Pellowski

The world lost a beautiful soul today. Matt Pellowski. A kind, generous, caring, strong, firm and servant leader. A husband, dad, sibling, child, and trusted companion for all those around him. I didn’t know Matt for a long time. I wasn’t a high school or college mate. Rather, Matt and I met during the pandemic. I had just left a company that I had been at for several years and went to the place where Matt worked, Strategic Education. I didn’t know a soul at the company. I had only really met the folks I interviewed with and those were relatively brief conversations. 

On my first day I met Matt, the leader of the customer support and end user teams, part of the collection of folks I was given the honor of serving. From that first moment at the elevator in the lobby, Matt was engaging, comfortable, honest, inquisitive, and genuinely cared about everything and everyone. I still remember how he walked me through the building, giving me history, tips, advice and asking engaging questions. He was as comfortable a person I’d ever met. We quickly developed a rapport with each other, and it was built on trust, respect, and honesty. There were many conversations we had where Matt really challenged my thinking, helping me grow and expand in several ways. I would like to think he’d echo that sentiment.

The second to last thing I’ll say on the work aspect of Matt is that I would not have been successful if it were not for Matt. That’s not to downplay anyone else’s part in my time and experience at the company but without a doubt, he was the most instrumental in making sure I understood my surroundings, knew my blind spots, had the tribal context, and enabled me to function quickly. My gratitude to Matt for that, it was without personal interest, just one of many examples of Matt being the wonderful human being that is Matt.

The last things I’ll say on the work aspect is that Matt was a phenomenal leader and champion for the company he chose to make his mark. When we talk about people being laser focused, its generally in a singular dimension. Matt had several dimensions to his laser focus. 

The first was the well-being and livelihood of his team. He had a clear understanding of where his team wanted to grow, what their personal and professional aspirations were and how to best align those with an outcome of driving the company forward. It is that best outcome for all involved scenario that Matt always strove to achieve. He understood that happy teams, armed with the mission of the end customers make for happy customers.

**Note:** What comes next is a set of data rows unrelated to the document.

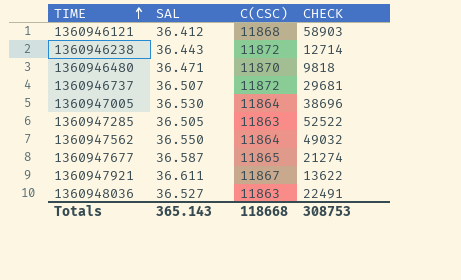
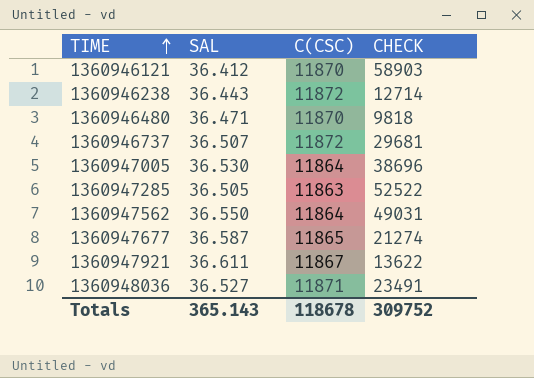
1360946121 | C(CSC): 11868 -> 11870
1360947562 | CHECK: 49032 -> 49031
1360948036 | C(CSC): 11863 -> 11871
1360948036 | CHECK: 22491 -> 23491
Totals | C(CSC): 118668 -> 118678
Totals | CHECK: 308753 -> 309752

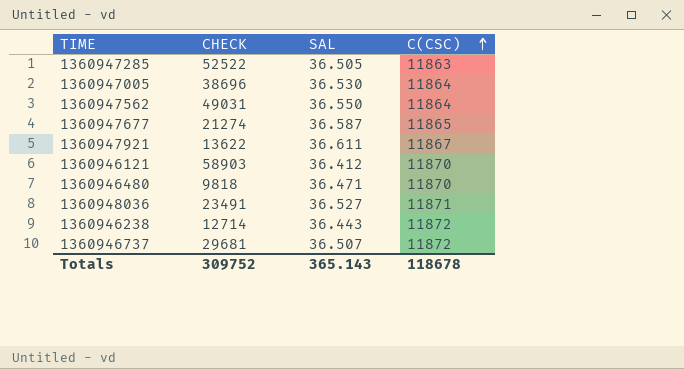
row order: TIME ascending -> C(CSC) ascending
column CHECK | position: 4 -> 2

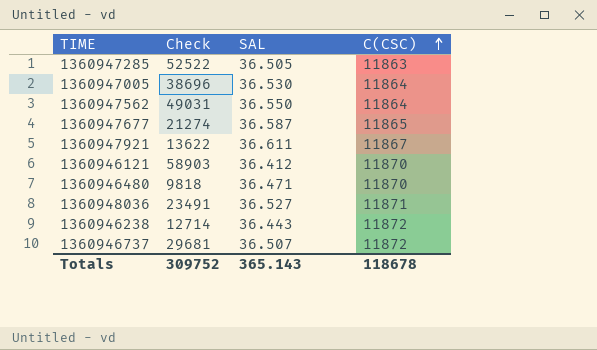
column name: CHECK -> Check

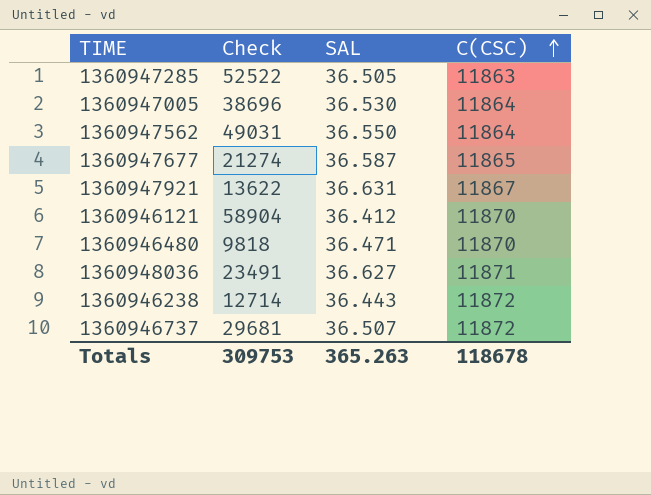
1360947921 | SAL: 36.611 -> 36.631
1360946121 | Check: 58903 -> 58904
1360948036 | SAL: 36.527 -> 36.627
Totals | Check: 309752 -> 309753
Totals | SAL: 365.143 -> 365.263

The second was on the end customer. In Matt’s case that was complicated. It wasn’t just one customer. It was four distinct personas and he understood those so well that he was able to navigate any situation with skill and craft to ensure the best possible outcome for each persona. That’s a skill that is rare and Matt was a master at it.

Next was on the supporting staff for the end customer. An entirely different customer base with drastically different needs. One that was also in constant flux. This is where Matt’s development of others really shined. He recognized the best talent on the team to take on the various customer groups and organized them to a best fit and best outcome. The talent potential in that whole organization was, and I can only assume still is, one of the strongest talent pools I’ve seen. Largely, in part, to Matt’s dedication to the craft.

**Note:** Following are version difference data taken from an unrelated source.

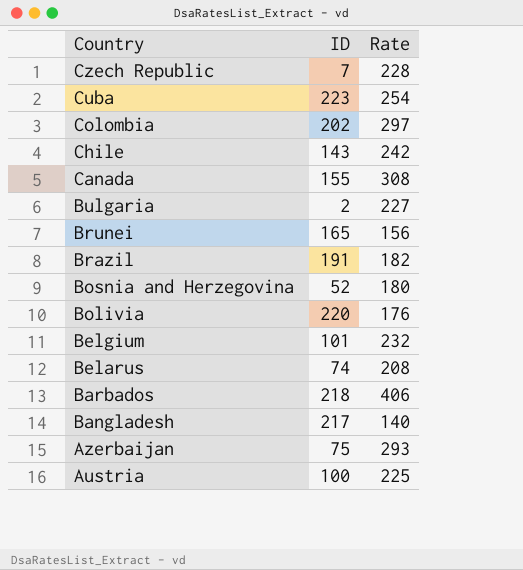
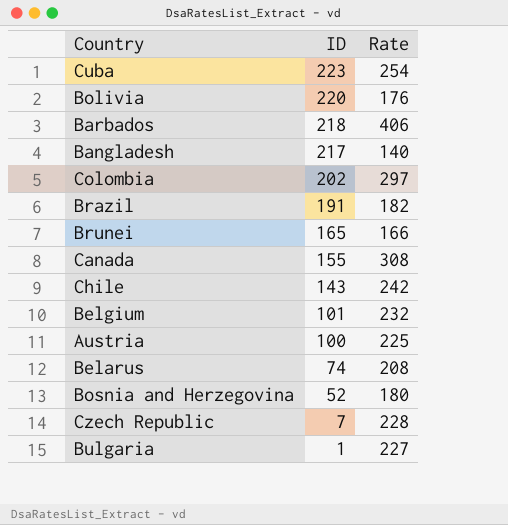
row order: Country descending -> ID descending
row Azerbaijan: 75 | 293 -> none
Brunei | Rate: 156 -> 166
Bulgaria | ID: 2 -> 1

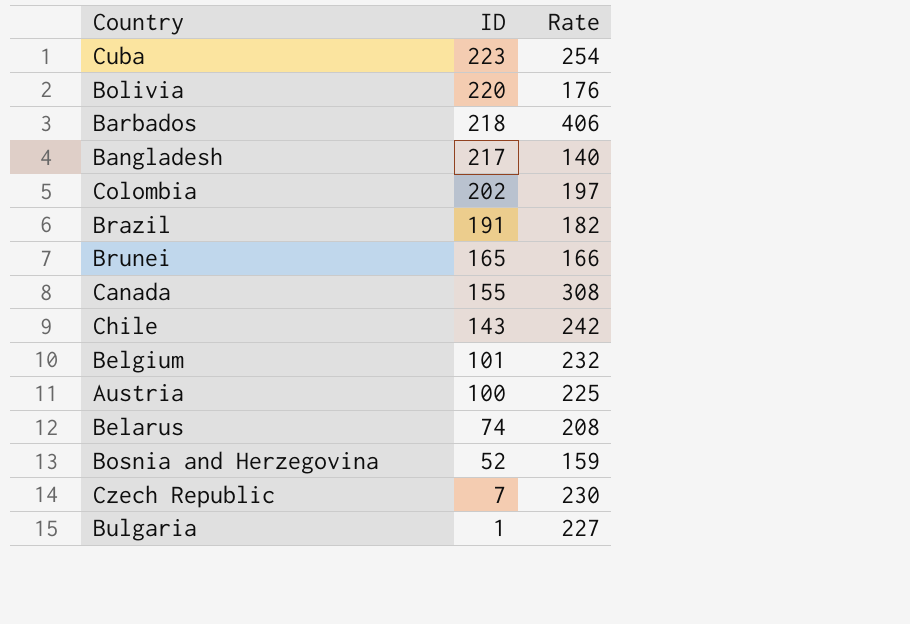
Colombia | Rate: 297 -> 197
Bosnia and Herzegovina | Rate: 180 -> 159
Czech Republic | Rate: 228 -> 230

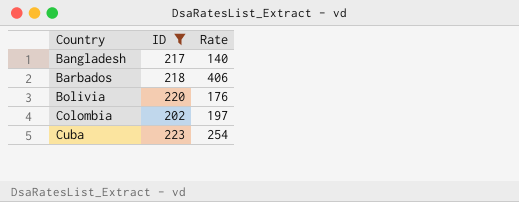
filter: none -> ID >= 202
row order: ID descending -> Country ascending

The final group was to the executives in the organization. Imagine spanning the spectrum from end customer to executive and board members. That was Matt’s span of understanding and his show of success. It didn’t matter where on the spectrum someone was, Matt approached it all with a professionalism and focus on outcome that is what I now consider the gold standard. It is probably obvious by now, I’m a fan.

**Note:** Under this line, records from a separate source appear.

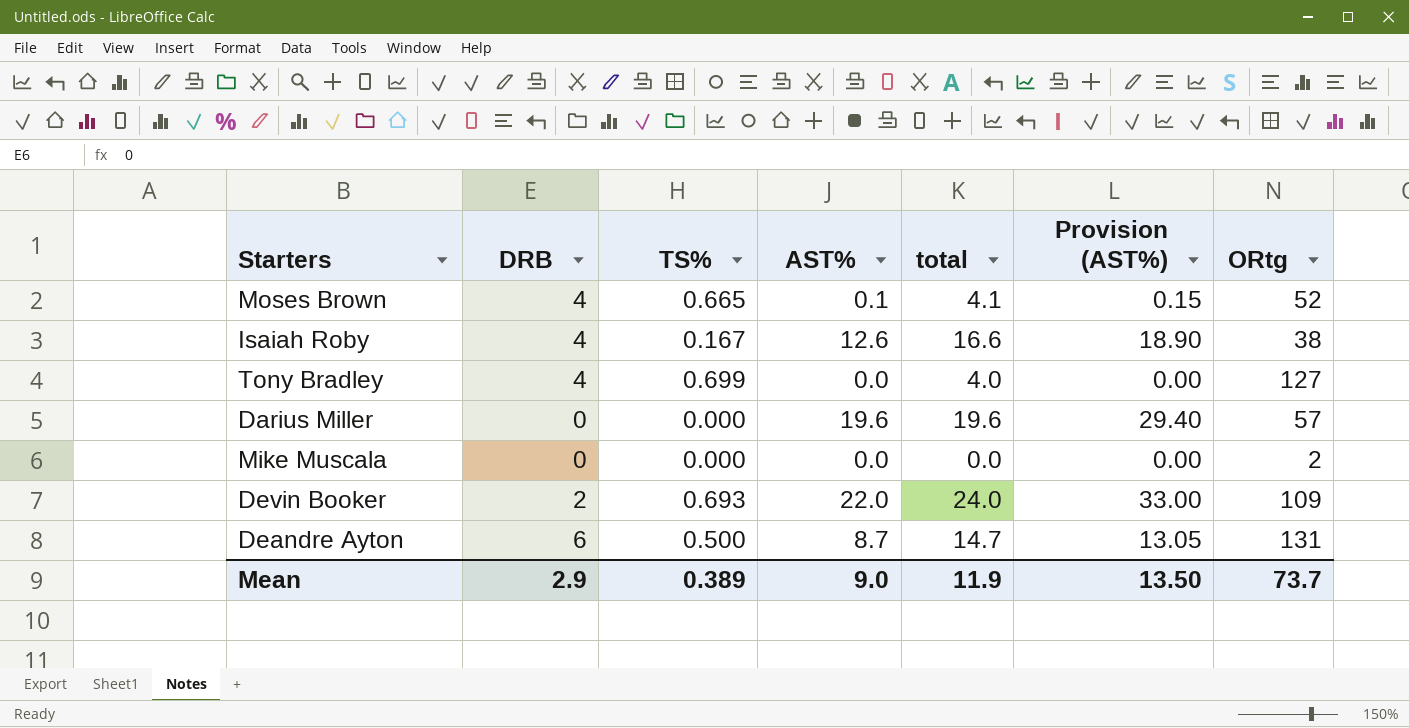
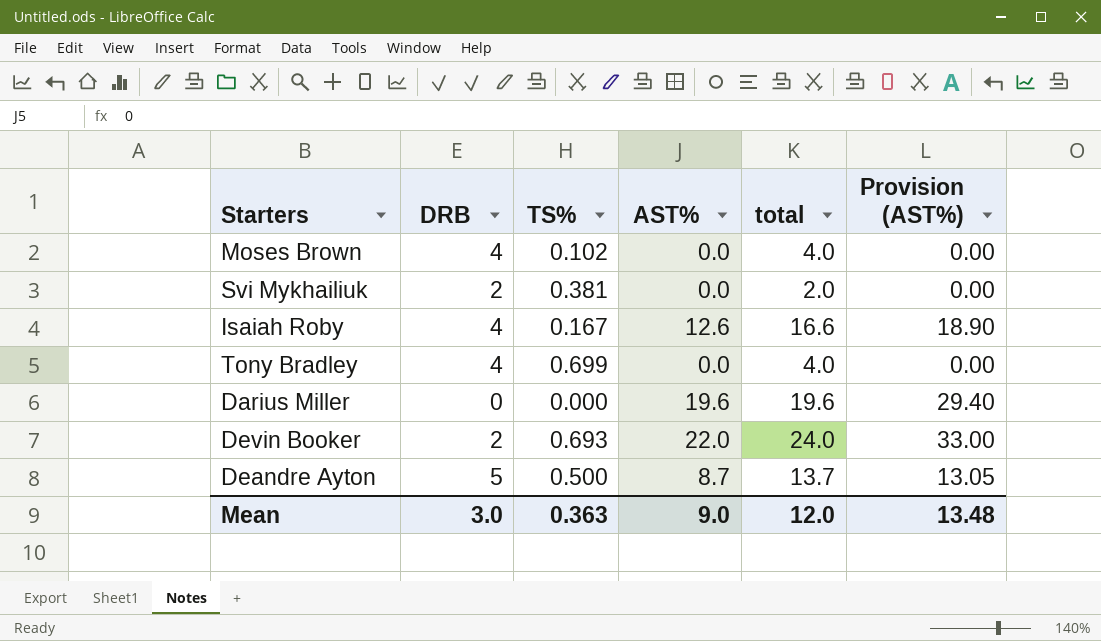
column ORtg | position: 7 -> none
row Mike Muscala: 0 | 0.000 | 0.0 | 0.0 | 0.00 | 2 -> none
Moses Brown | TS%: 0.665 -> 0.102
Moses Brown | AST%: 0.1 -> 0.0
Moses Brown | total: 4.1 -> 4.0
Moses Brown | Provision (AST%): 0.15 -> 0.00
row Svi Mykhailiuk: none -> 2 | 0.381 | 0.0 | 2.0 | 0.00
Deandre Ayton | DRB: 6 -> 5
Deandre Ayton | total: 14.7 -> 13.7
Mean | DRB: 2.9 -> 3.0
Mean | TS%: 0.389 -> 0.363
Mean | total: 11.9 -> 12.0
Mean | Provision (AST%): 13.50 -> 13.48

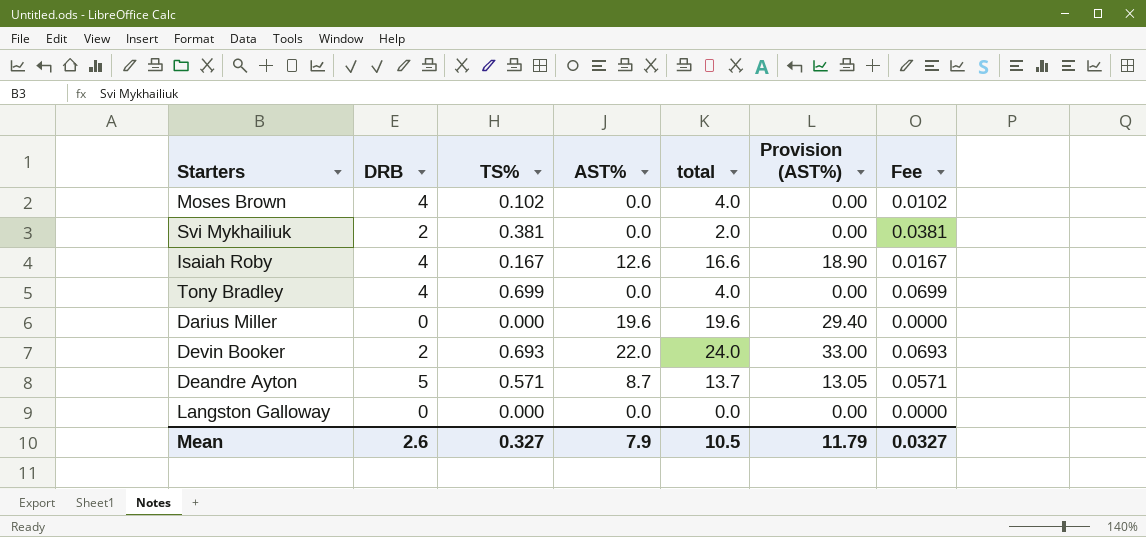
column Fee | formula: none -> [TS%] * 0.1
Deandre Ayton | TS%: 0.500 -> 0.571
row Langston Galloway: none -> 0 | 0.000 | 0.0 | 0.0 | 0.00 | 0.0000
Mean | DRB: 3.0 -> 2.6
Mean | TS%: 0.363 -> 0.327
Mean | AST%: 9.0 -> 7.9
Mean | total: 12.0 -> 10.5
Mean | Provision (AST%): 13.48 -> 11.79

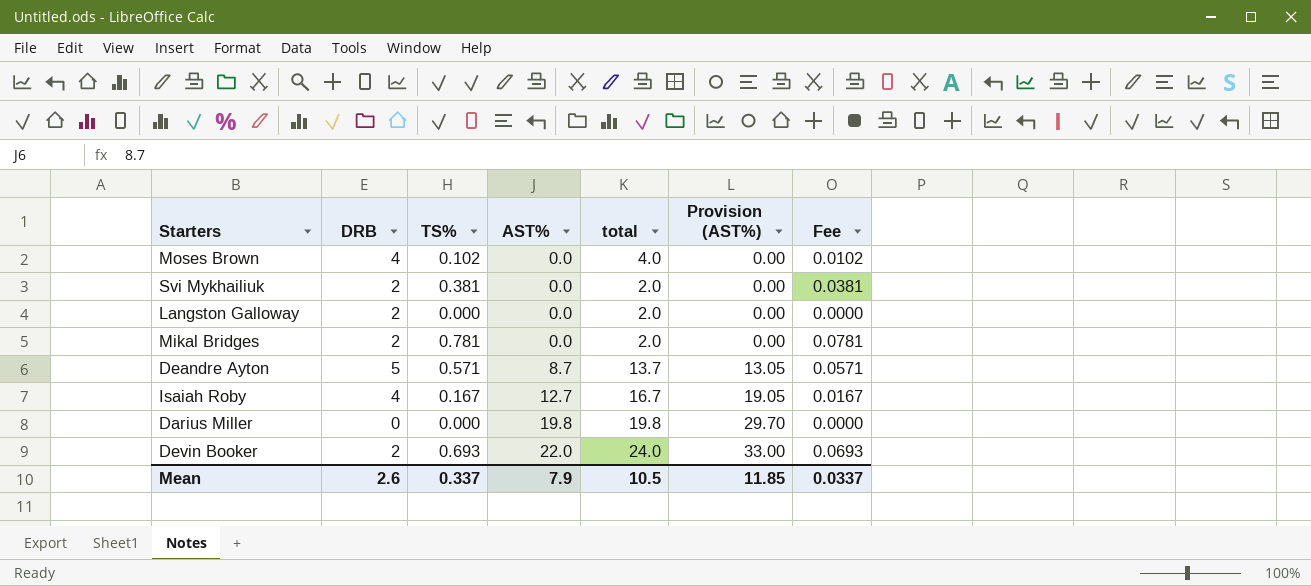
row order: none -> AST% ascending
row Tony Bradley: 4 | 0.699 | 0.0 | 4.0 | 0.00 | 0.0699 -> none
Langston Galloway | DRB: 0 -> 2
Langston Galloway | total: 0.0 -> 2.0
row Mikal Bridges: none -> 2 | 0.781 | 0.0 | 2.0 | 0.00 | 0.0781
Isaiah Roby | AST%: 12.6 -> 12.7
Isaiah Roby | total: 16.6 -> 16.7
Isaiah Roby | Provision (AST%): 18.90 -> 19.05
Darius Miller | AST%: 19.6 -> 19.8
Darius Miller | total: 19.6 -> 19.8
Darius Miller | Provision (AST%): 29.40 -> 29.70
Mean | TS%: 0.327 -> 0.337
Mean | Provision (AST%): 11.79 -> 11.85
Mean | Fee: 0.0327 -> 0.0337

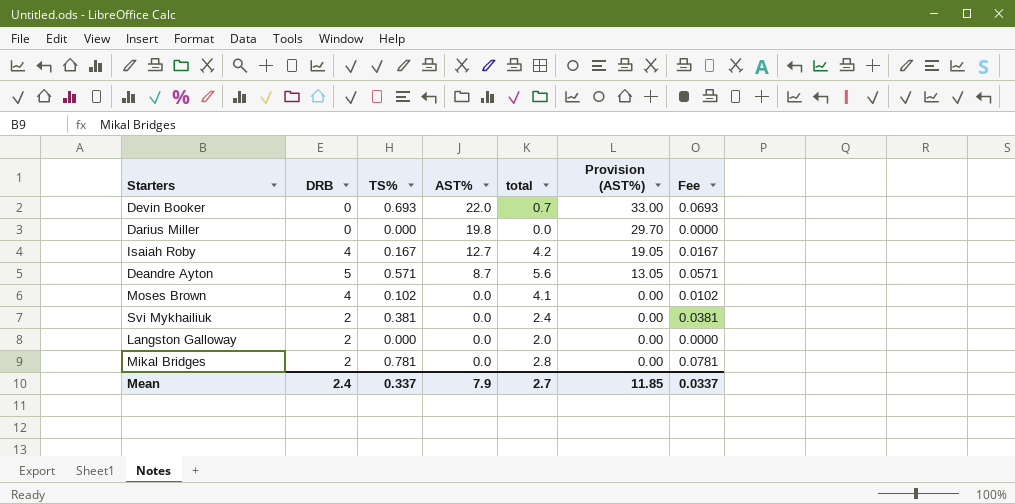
row order: AST% ascending -> AST% descending
column total | formula: [DRB] + [AST%] -> [DRB] + [TS%]
Devin Booker | DRB: 2 -> 0
Mean | DRB: 2.6 -> 2.4
Mean | total: 10.5 -> 2.7

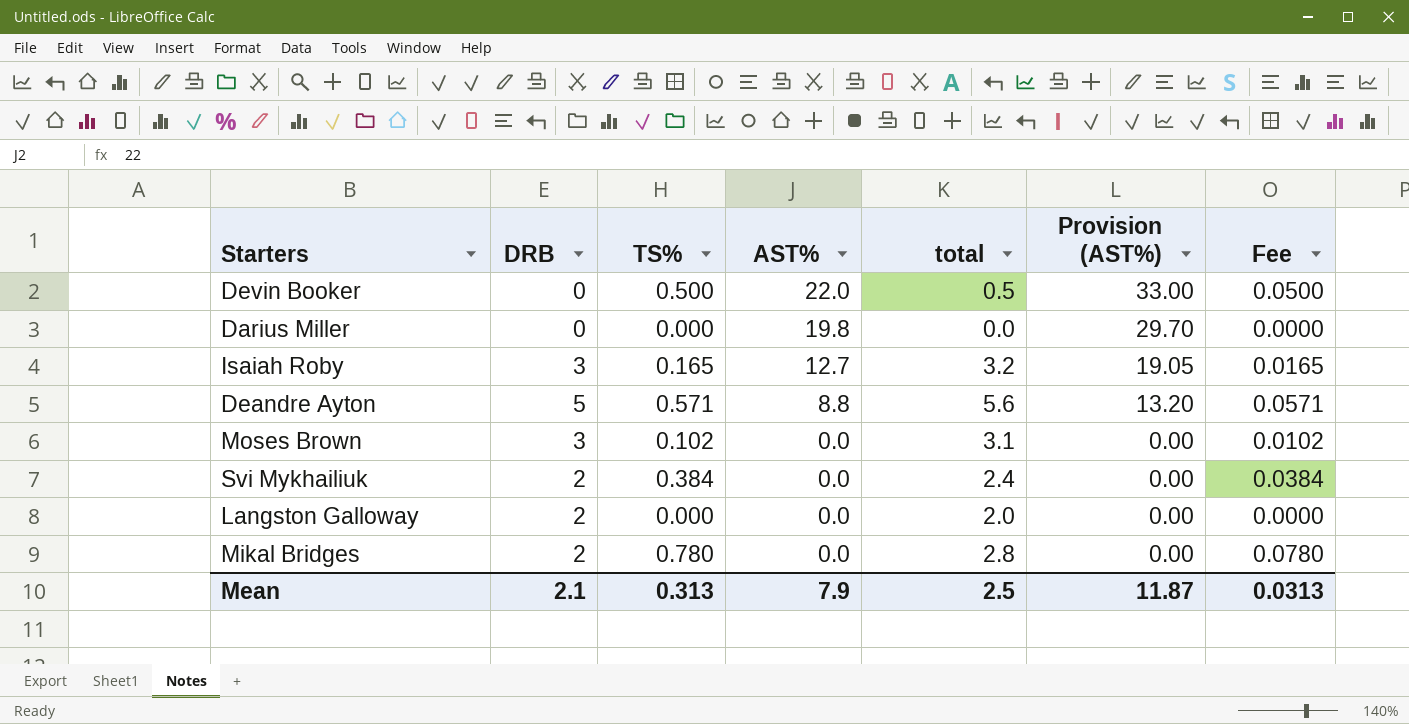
Devin Booker | TS%: 0.693 -> 0.500
Devin Booker | total: 0.7 -> 0.5
Devin Booker | Fee: 0.0693 -> 0.0500
Isaiah Roby | DRB: 4 -> 3
Isaiah Roby | TS%: 0.167 -> 0.165
Isaiah Roby | total: 4.2 -> 3.2
Isaiah Roby | Fee: 0.0167 -> 0.0165
Deandre Ayton | AST%: 8.7 -> 8.8
Deandre Ayton | Provision (AST%): 13.05 -> 13.20
Moses Brown | DRB: 4 -> 3
Moses Brown | total: 4.1 -> 3.1
Svi Mykhailiuk | TS%: 0.381 -> 0.384
Svi Mykhailiuk | Fee: 0.0381 -> 0.0384
Mikal Bridges | TS%: 0.781 -> 0.780
Mikal Bridges | Fee: 0.0781 -> 0.0780
Mean | DRB: 2.4 -> 2.1
Mean | TS%: 0.337 -> 0.313
Mean | total: 2.7 -> 2.5
Mean | Provision (AST%): 11.85 -> 11.87
Mean | Fee: 0.0337 -> 0.0313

I had the privilege to travel, in the thick of the pandemic, with Matt to other office locations. What I experienced on that trip will stay with me a lifetime. His generosity, his authentic nature, his engagement was all incredible to be witness to. From the stops we made in towns and at restaurants to our own evening wrap up conversations were some of the best conversations I’ve had in recent years. It was like conversing with an old friend or family member. We covered family, career, philosophy, current events, you name it…we probably either touched on it or knowingly avoided it.

For such a brief time in each other’s spheres, there were many stories and pieces of advice sprinkled in there. Many of those I will remember and take forward. One, however, I think needs to be shared and I’m confident Matt would agree. Raising Cane’s. If memory serves me correct, order the toast, and ask those to be B.O.B.S. This is butter on both sides. Make Matt proud, go get some bobs from cane’s.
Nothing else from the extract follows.